Voici aujourd'hui notre réponse (cf. l'article de Mme Vernhes Rappaz, indispensable pour comprendre ce qui suit).
En préambule, nous nous permettons de rappeler que les raisons de l'anonymat de "M. X" sont précisées ici. Ces raisons sont fondées et cet anonymat nécessaire, qui plus est au vu de la virulence de certaines réactions provoquées par l'article dont il est question. Il faudra donc se contenter de nous croire quand nous affirmerons que "M. X" est bien historien, qu'il a déjà publié dans le domaine judiciaire, agrémentant ses recherches d'abondantes transcriptions spécifiquement "seiziémistes" et qu'il est au bénéfice, contrairement à ce qu'affirme Mme Vernhes Rappaz, d'une expérience paléographique et philologique romane de plusieurs années.
Ce dernier aspect n'ayant d'ailleurs que relativement peu d'importance, "M. X" s'étant contenté de s'en tenir à des transcriptions déjà effectuées. Le lecteur aura compris que la question relative à l'affaire Tecia ne portait pas sur la qualité des transcriptions.
Ceci étant dit, dans la mesure où Mme Vernhes Rappaz n'a pas été en mesure de fournir de transcription complète des sources, ce qui semble peu courant à ce niveau de recherche, "M. X", qui n'y a consacré que quelques heures, ne se sent nullement diminué en l'occurrence. Nous insistons sur ce point, un reproche qui porterait sur les capacités de "M. X" ne se prête pas ici, en ce qu'il s'est borné à utiliser ce qui existait déjà, à commencer par les travaux de Mme Vernhes Rappaz mis en lien par le site de la ville de Genève.
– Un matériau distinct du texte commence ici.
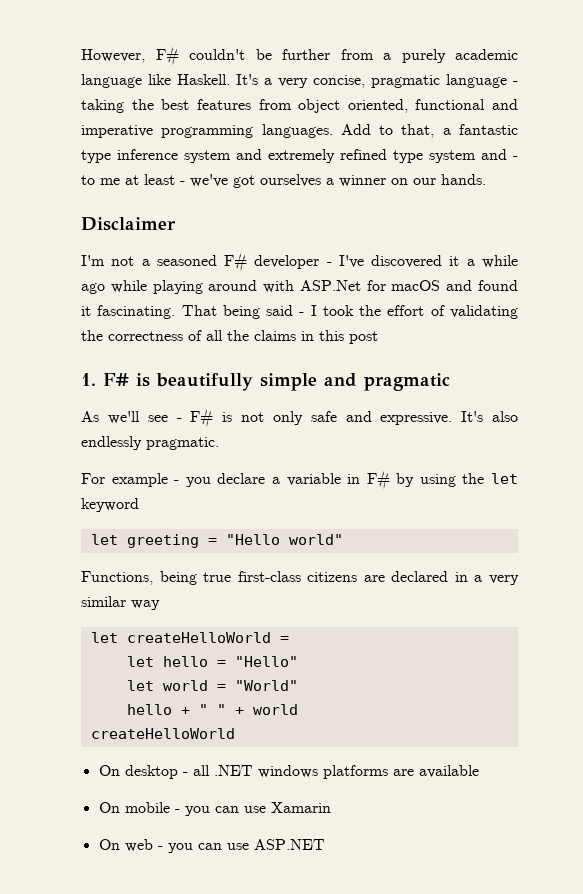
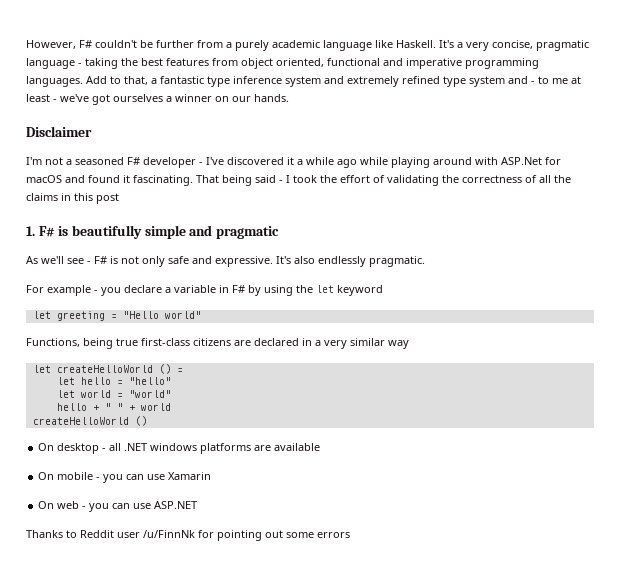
(271, 637) none -> [158,364,171,374] ()
[234,656,298,667] "Hello" -> [128,377,171,385] "hello"
[234,680,298,691] "World" -> [128,390,171,398] "world"
(235, 733) none -> [134,416,147,426] ()
(325, 844) none -> [26,530,350,541] // Thanks to Reddit user /u/FinnNk for pointing out some errors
En préambule encore, nous nous permettons de souligner que le fait que Mme Vernhes Rappaz ait choisi un site, 360.ch, déjà impliqué dans ce début de polémique, ne paraît pas plaider en faveur d'une complète neutralité. Mais c'est là un point de détail.
En outre, le fait voulant que l'on trouve, daté du vendredi 28 juin, de la plume de M. Dominique Rachex, directeur genevois de Network, l'association responsable de la pose de la plaque en mémoire de Bartholomé Tecia, un commentaire reproduisant la phrase suivante : "Il me semble que la recherche, pour être “scientifique”, ne doit pas induire la réponse au questionnement posé", étrangement proche de celle que l'on trouve dans l'article de Mme Vernhes Rappaz sous cette forme: "Je préciserai que l’aspect scientifique de la démarche historique implique le doute et le questionnement", article daté du 1er juillet, paraît vraisemblablement relever d'une certaine accointance, sinon d'une entente préalable. Mais l'on nous accusera encore de polémiquer. Les affections de quiconque n'ont aucune importance ici, seuls les arguments comptent.
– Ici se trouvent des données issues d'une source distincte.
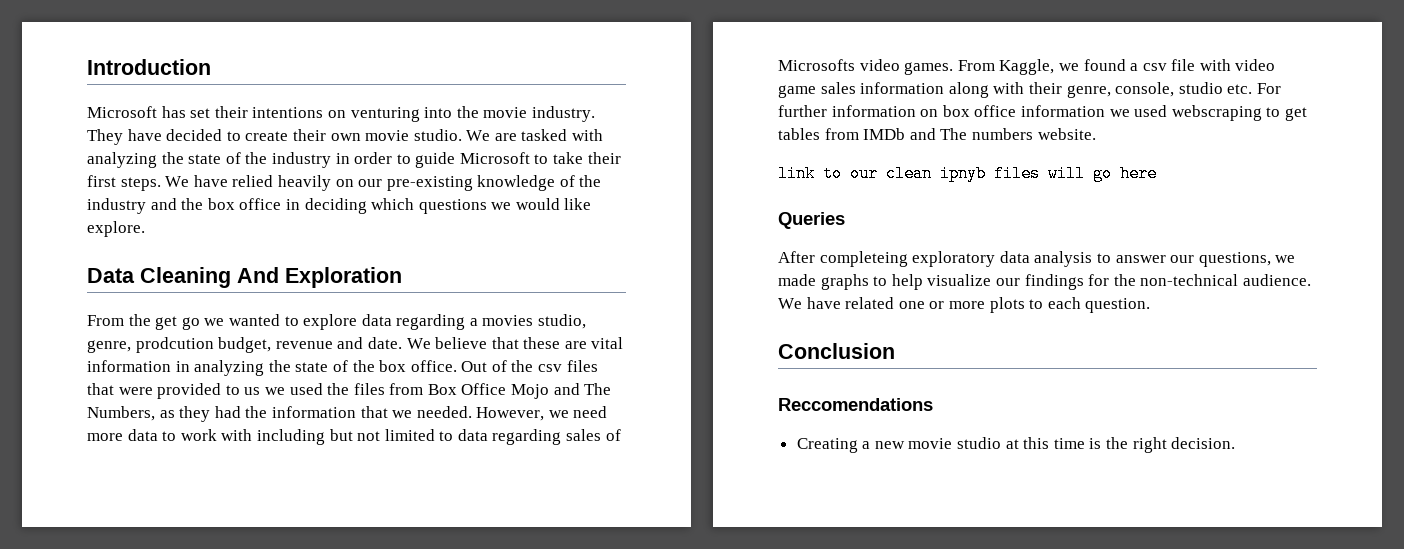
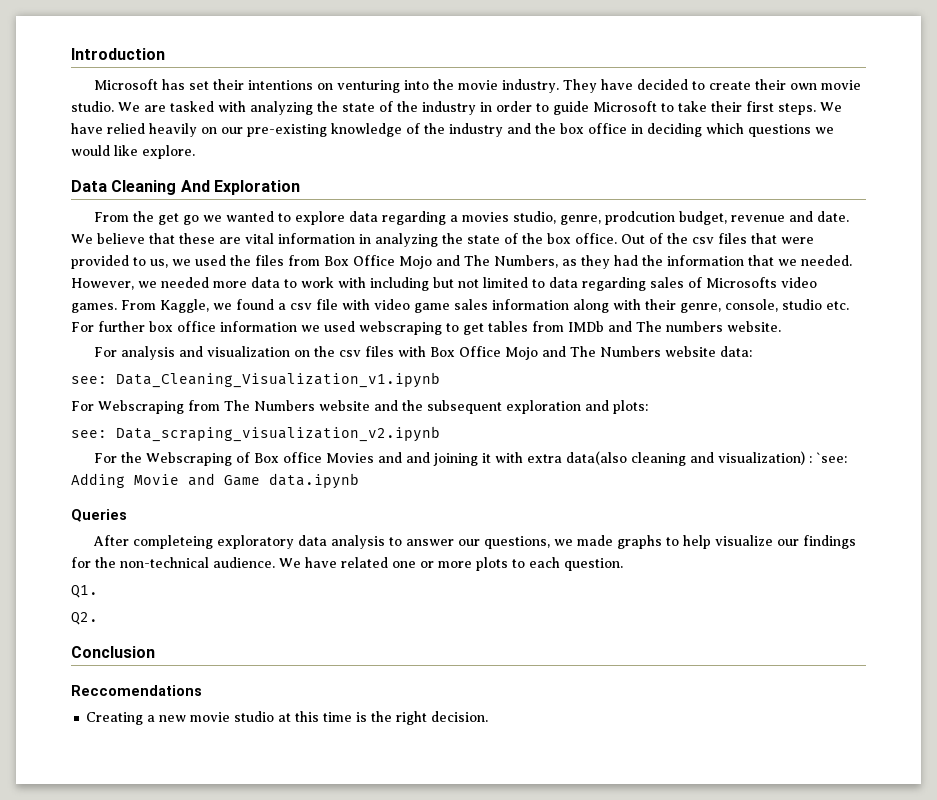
[244,387,261,395] us -> [150,259,168,268] us,
[573,406,608,418] need -> [161,277,209,288] needed
[831,105,939,117] information on -> (145, 326) none
[778,165,1157,182] link to our clean ipnyb files will go here -> [93,346,752,360] [71,372,440,388] [71,400,648,414] [71,426,440,442] [93,451,847,466] [71,473,359,489] For analysis and visualization on the csv files with Box Office Mojo and The Numbers website data: // see: Data_Cleaning_Visualization_v1.ipynb // For Webscraping from The Numbers website and the subsequent exploration and plots: // see: Data_scraping_visualization_v2.ipynb // For the Webscraping of Box office Movies and and joining it with extra data(also cleaning and visualization) : `see: Adding Movie and Game data.ipynb
(1151, 305) none -> [71,585,98,598] [71,612,98,625] // Q1. // Q2.

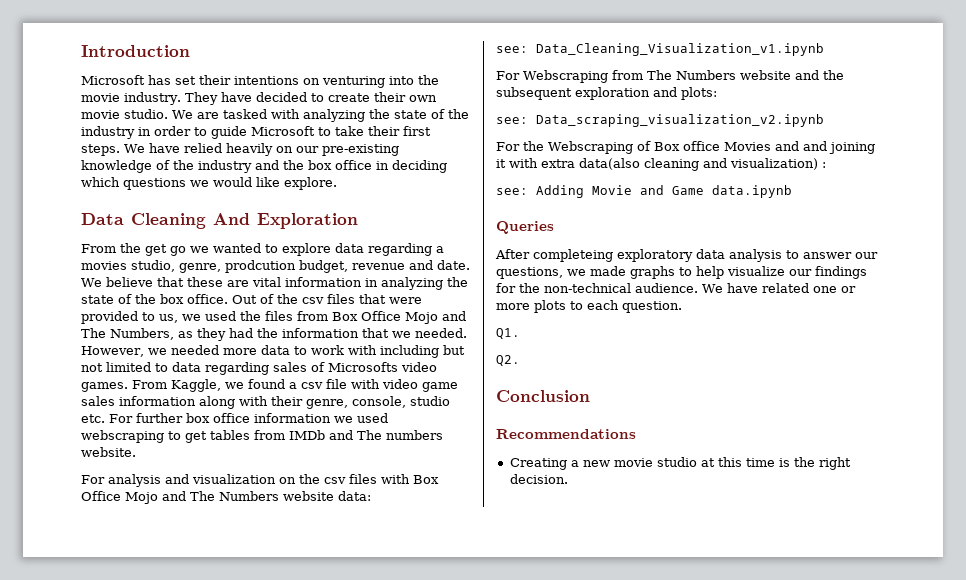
[815,452,847,463] `see: -> [496,188,528,195] // see:
[71,685,202,696] Reccomendations -> [496,429,636,439] Recommendations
Partant, nous nous permettrons d'y répondre point par point :
1. L'ordre chronologique n'est pas en cause et ne l'a d'ailleurs pas été dans l'article "Affaire Tecia: la géométrie des certitudes".
2. Nous en prenons acte et rappelons que notre remarque renvoyait à l'affirmation de la Tribune de Genève, selon laquelle il avait fallu "attendre 2005 pour que le dossier 1359 des Archives soit publié".
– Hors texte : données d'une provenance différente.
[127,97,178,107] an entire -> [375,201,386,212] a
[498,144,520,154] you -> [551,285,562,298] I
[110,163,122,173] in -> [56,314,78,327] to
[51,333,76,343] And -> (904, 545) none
3. Nous prenons acte que l'association Network a fait usage de matériel "fictionnel", selon vos propres termes, dans le dossier relatif à la présentation de la cause de la pose d'une plaque en mémoire de Bartholomé Tecia au public.
Nous nous permettons encore de rappeler que ce même document se revendique de votre autorité scientifique et que les "indications puisées dans plusieurs sources écrites et iconographiques sur la noyade judiciaire" dont vous faites état ne font l'objet d'aucune référence.
4. Ce point comprend le seul et unique argument des défenseurs de la cause de la pose d'une plaque en mémoire de Bartholomé Tecia: le doute quant à la véracité de la déposition des plaignants.
Ce doute est le même que celui qui peut entacher n'importe quel témoignage, quelles qu'en soient l'époque ou les circonstances.
Votre interprétation est que "en chargeant Bartholomé Tecia, les déposants sauvent leur vie", au prétexte que "selon la procédure judiciaire de l’époque, Aggripa d’Aubigné et Emery Garnier sont emprisonnés avant que la décision de poursuivre Bartholomé Tecia ne soit prise. Il faut réaliser que non seulement leur liberté mais aussi leurs vies dépendent de leurs dépositions."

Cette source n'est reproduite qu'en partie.